Die Erwägungen des Berufungsgerichts zur mangelnden Darlegung der erforderlichen Überwachung des Büropersonals lassen keinen Rechtsfehler erkennen. Aus Rechtsgründen ist auch nicht zu beanstanden, daß das Berufungsgericht trotz des Hinweises der Klägerin auf die zertifizierte Büroorganisation näheren Vortrag dazu vermißt hat, auf welche Weise und mit welchem Ergebnis die gebotenen regelmäßigen Kontrollen vorgenommen worden sind.
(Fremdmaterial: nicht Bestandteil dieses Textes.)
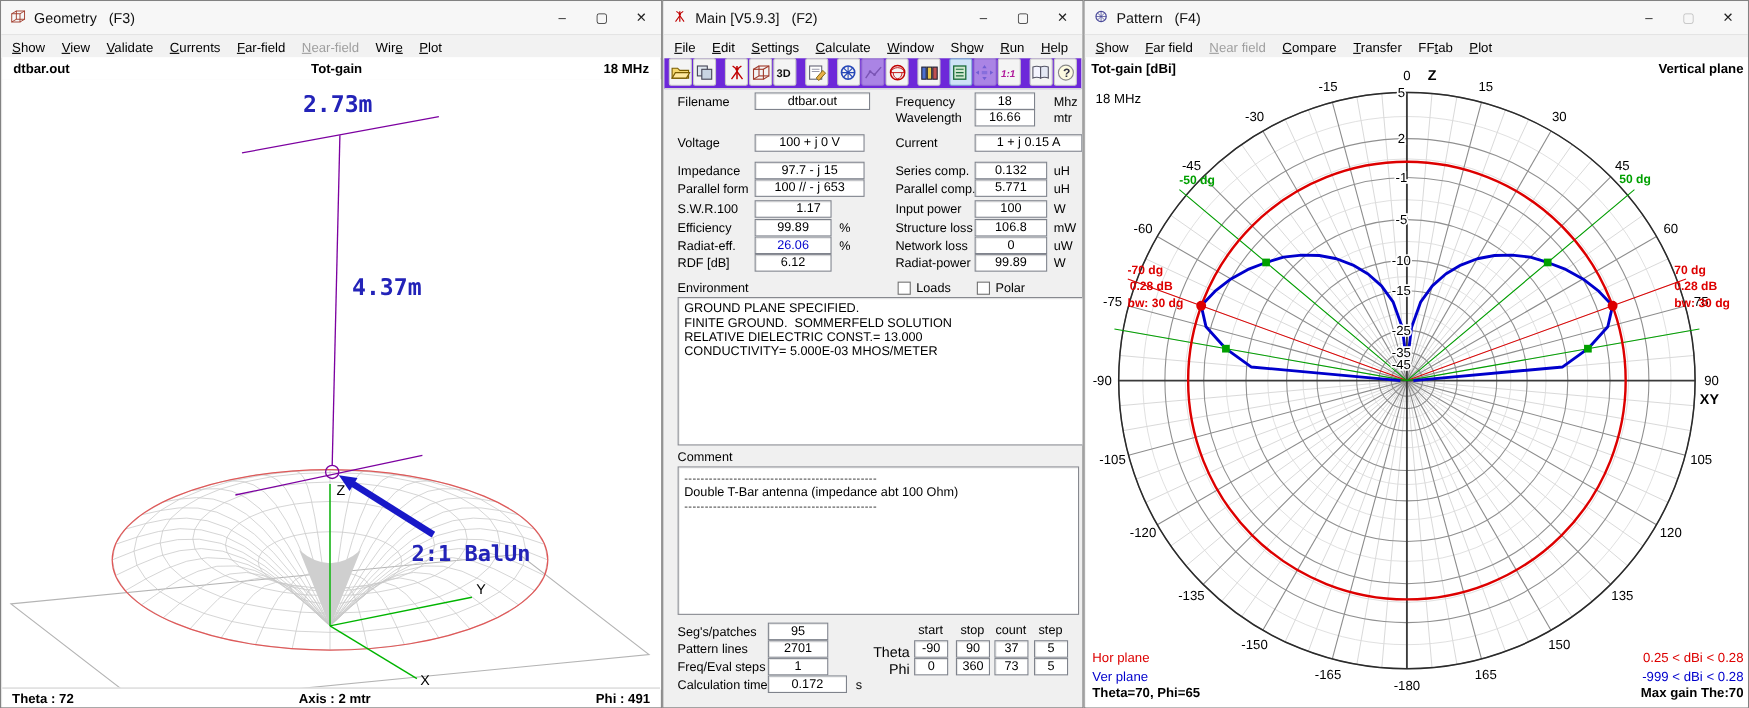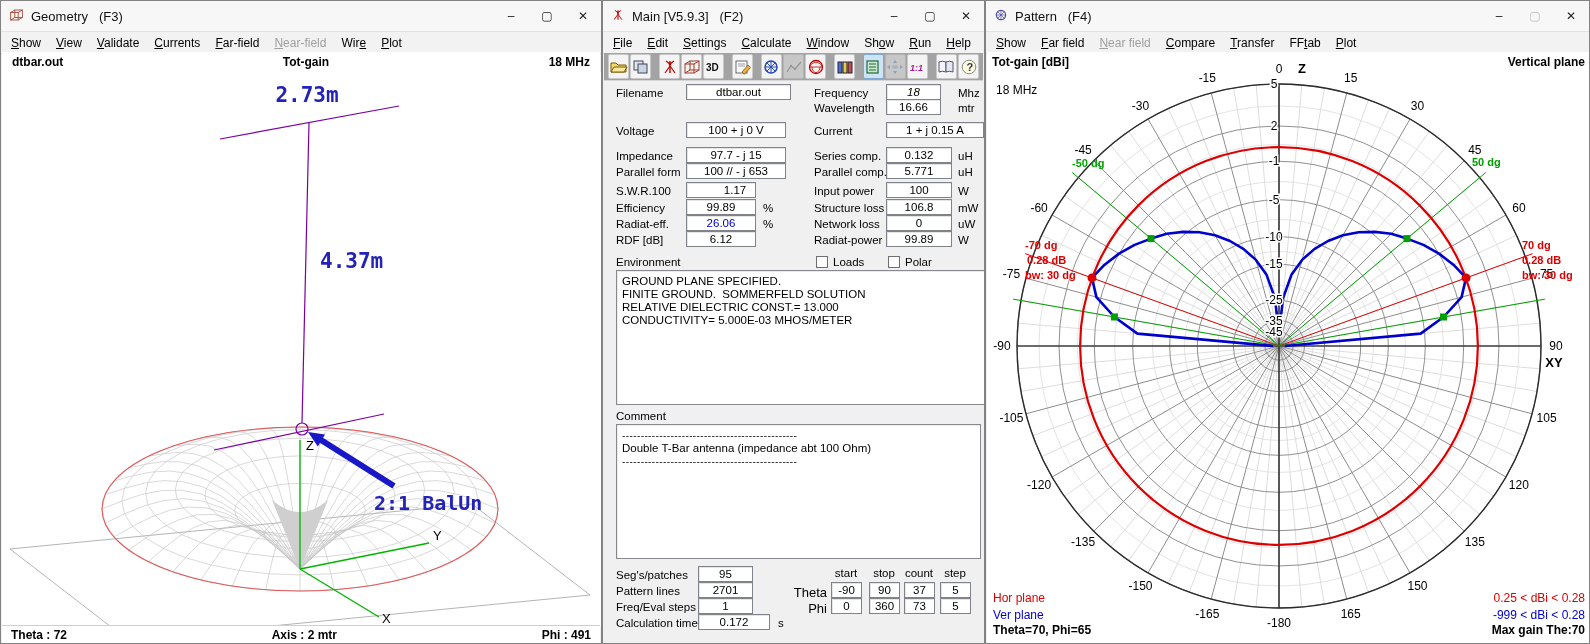--- a/index.html
+++ b/index.html
@@ -21,7 +21,7 @@
   .statusbar{position:absolute;left:1px;right:1px;bottom:0;height:18px;background:#fff;display:flex;justify-content:space-between;align-items:center;font-weight:bold;font-size:12px;padding:0 9px;border-top:1px solid #cfcfcf;box-sizing:border-box;}
   #geo-svg{position:absolute;left:1px;top:71px;background:#fff;}
   #pattern-svg{position:absolute;left:1px;top:51px;background:#fff;}
-  .toolbar{position:absolute;top:52px;left:1px;right:1px;height:27px;background:#a3a3a3;border-bottom:1px solid #d6d6d6;display:flex;align-items:center;padding:0 4px;gap:1px;}
+  .toolbar{position:absolute;top:52px;left:1px;right:1px;height:27px;background:#6d28d9;border-bottom:1px solid #d6d6d6;display:flex;padding:0 4px;gap:1px;}
   .tool-btn{width:24px;height:23px;display:flex;align-items:center;justify-content:center;border:1px solid #c9c9c9;border-radius:2px;background:#f4f4f4;}
   .tool-btn.pressed{background:#cfe3f7;border-color:#7ea9d1;}
   .tool-btn.disabled{opacity:.45;}

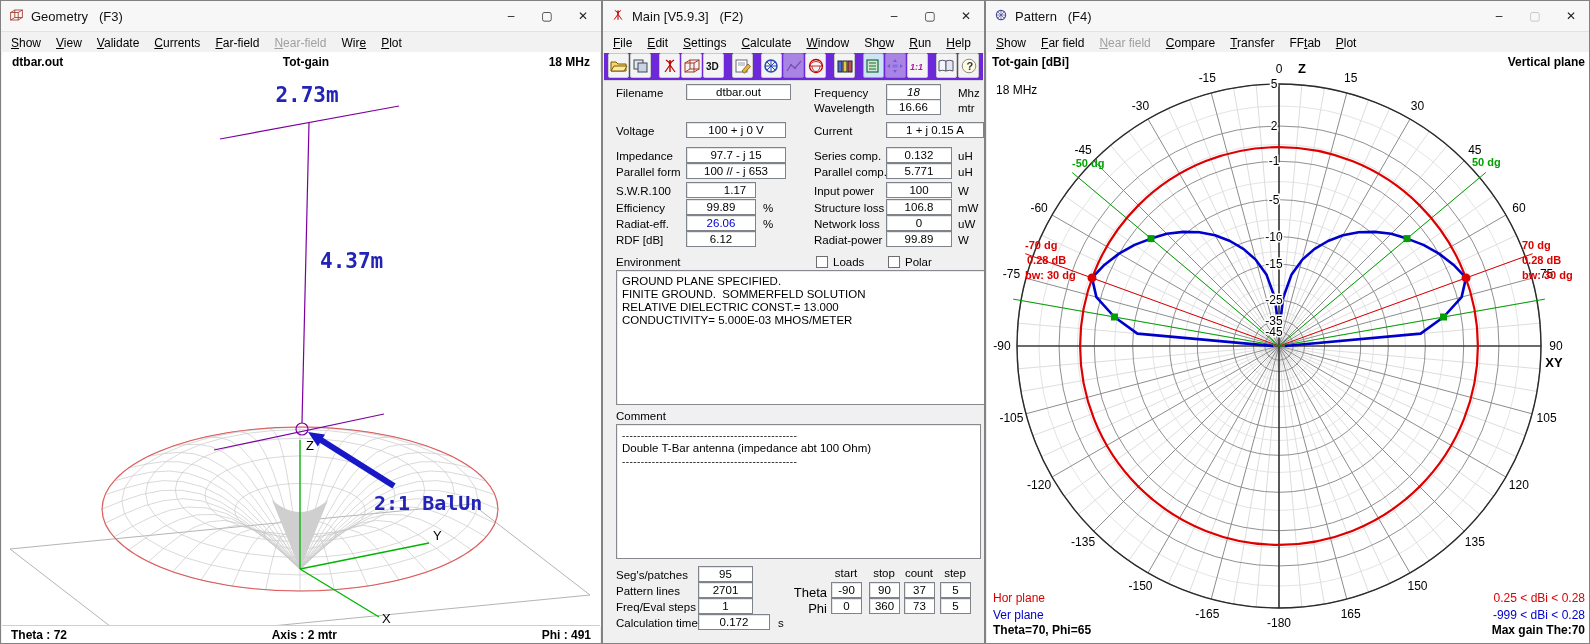--- a/index.html
+++ b/index.html
@@ -310,7 +310,7 @@
         <div class="fld-label" style="left: 13px; top: 233px;">RDF [dB]</div>
         <div class="fld-box" style="left: 83px; top: 230px; width: 70px;">6.12</div>
         <div class="fld-label" style="left: 211px; top: 86px;">Frequency</div>
-        <div class="fld-box" style="left: 283px; top: 83px; width: 55px; font-style: italic;">18</div>
+        <div class="fld-box" style="left: 283px; top: 83px; width: 55px;">18</div>
         <div class="fld-unit" style="left: 355px; top: 86px;">Mhz</div>
         <div class="fld-label" style="left: 211px; top: 101px;">Wavelength</div>
         <div class="fld-box" style="left: 283px; top: 98px; width: 55px;">16.66</div>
b) Entgegen der Auffassung der Klägerin kommt dieser Frage auch keine grundsätzliche Bedeutung zu (§ 574 Abs. 2 Nr. 1 ZPO). Eine Rechtssache hat grundsätzliche Bedeutung, wenn eine bestimmte, höchstrichterlich noch ungeklärte und für die Entscheidung erhebliche Rechtsfrage klärungsbedürftig ist, die sich allgemein, in einer unbestimmten Vielzahl von Fällen stellt (vgl. Senatsbeschluß vom - VI ZB 40/02 aaO m.w.N.). Welche Anforderungen an die Darlegung zu stellen sind, wenn ein Wiedereinsetzungsantrag auf ein der Partei nicht zuzurechnendes Verschulden des Büropersonals ihres Anwalts gestützt wird, ist in der höchstrichterlichen Rechtsprechung hinlänglich geklärt (vgl. BGH, Beschlüsse vom - XII ZB 158/99 -VersR 2000, 1563; vom - VIII ZB 11/00 - BGH-Report 2001, 141 und vom - VIII ZB 35/00 - NJW-RR 2001, 782; v. Pentz, NJW 2003, 858, 860 f. m.w.N.) und bedarf im Streitfall keiner weiteren Vertiefung. Dasselbe gilt für die Frage, unter welchen Voraussetzungen im Wiedereinsetzungsverfahren eine Ergänzung des Vortrags in Betracht kommt (vgl. - NJW 2002, 2180, 2181; v. Pentz, aaO m.w.N.).

2. Soweit das Berufungsgericht die Zurückweisung des Wiedereinsetzungsgesuchs des weiteren auch darauf gestützt hat, Rechtsanwalt Dr. W. habe keine ausreichende Vorsorge für eine Wiedervorlage der Handakte am letzten Tag der Berufungsfrist getroffen, ist die Rechtsbeschwerde schon deshalb nicht zulässig, weil insoweit eine entscheidungserhebliche Rechtsfrage nicht gegeben ist (vgl. BGHZ 151, 221; vgl. auch - NJW 2003, 831). Da nämlich die Zurückweisung des Wiedereinsetzungsantrags jedenfalls durch die Erwägungen des Berufungsgerichts zur Überwachung der Büroorganisation getragen wird, ist nicht darüber zu befinden, ob auch der zusätzlichen Erwägung des Berufungsgerichts zu folgen wäre.

3. Die Kostenentscheidung beruht auf § 97 Abs. 1 ZPO.